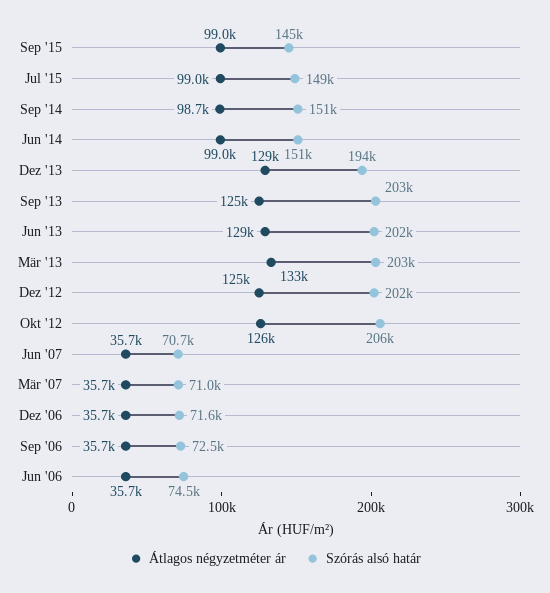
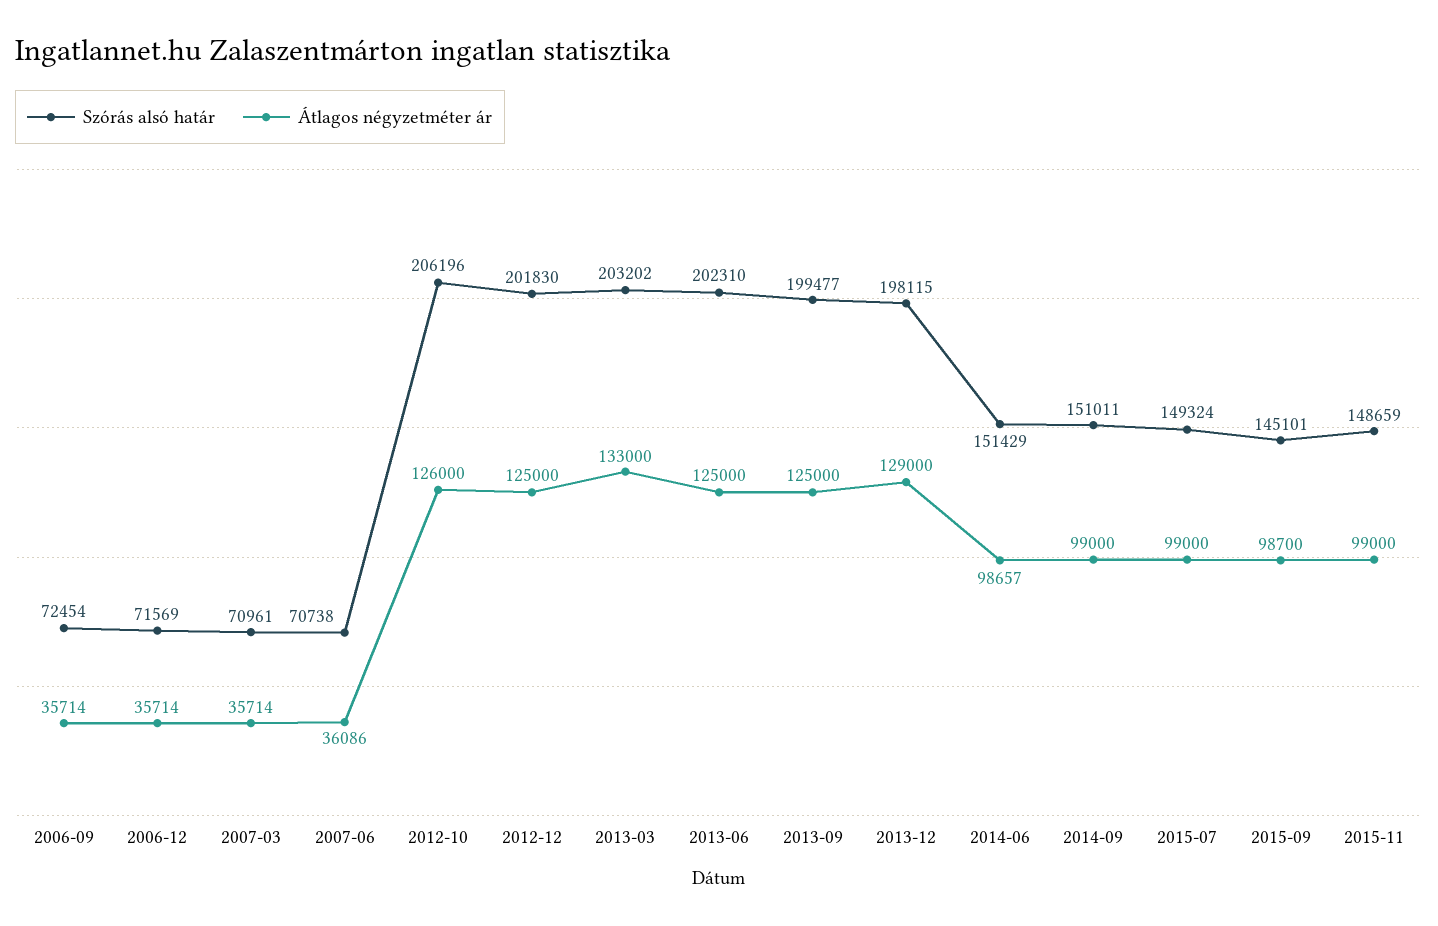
Átlagos négyzetméter ár, Sep '15: 99000 -> 98700
Átlagos négyzetméter ár, Sep '14: 98700 -> 99000
Átlagos négyzetméter ár, Jun '14: 99000 -> 98657
Szórás alsó határ, Dez '13: 194000 -> 198115
Szórás alsó határ, Sep '13: 203000 -> 199477
Átlagos négyzetméter ár, Jun '13: 129000 -> 125000
Átlagos négyzetméter ár, Jun '07: 35700 -> 36086
Átlagos négyzetméter ár, Jun '06: 35700 -> none
Szórás alsó határ, Jun '06: 74500 -> none
Szórás alsó határ, 2015-11: none -> 148659
Átlagos négyzetméter ár, 2015-11: none -> 99000

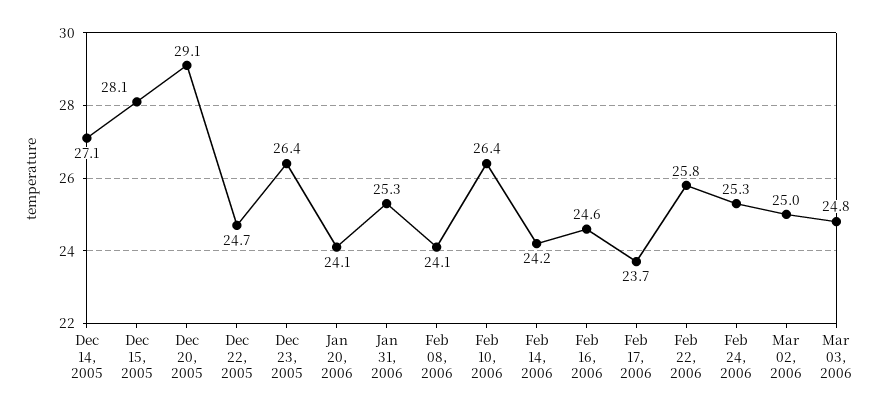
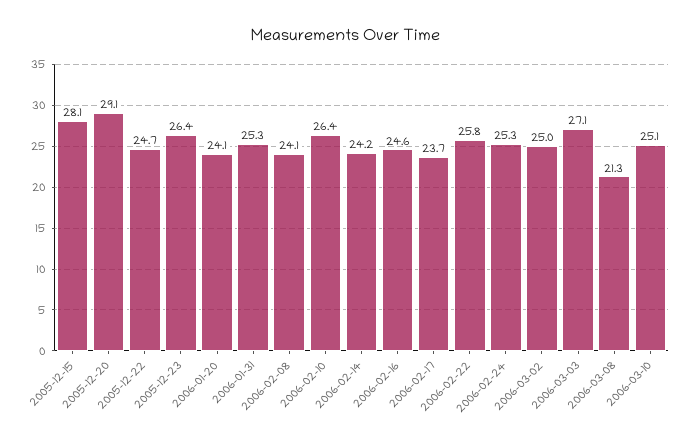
Dec 14, 2005: 27.1 -> none
Mar 03, 2006: 24.8 -> 27.1
2006-03-08: none -> 21.3
2006-03-10: none -> 25.1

________

WHAT THE TASK ASKS
Taking the entries as a whole, work out how many lines contain the string "határ". Respond with only the number.

WRITTEN RESPONSE
4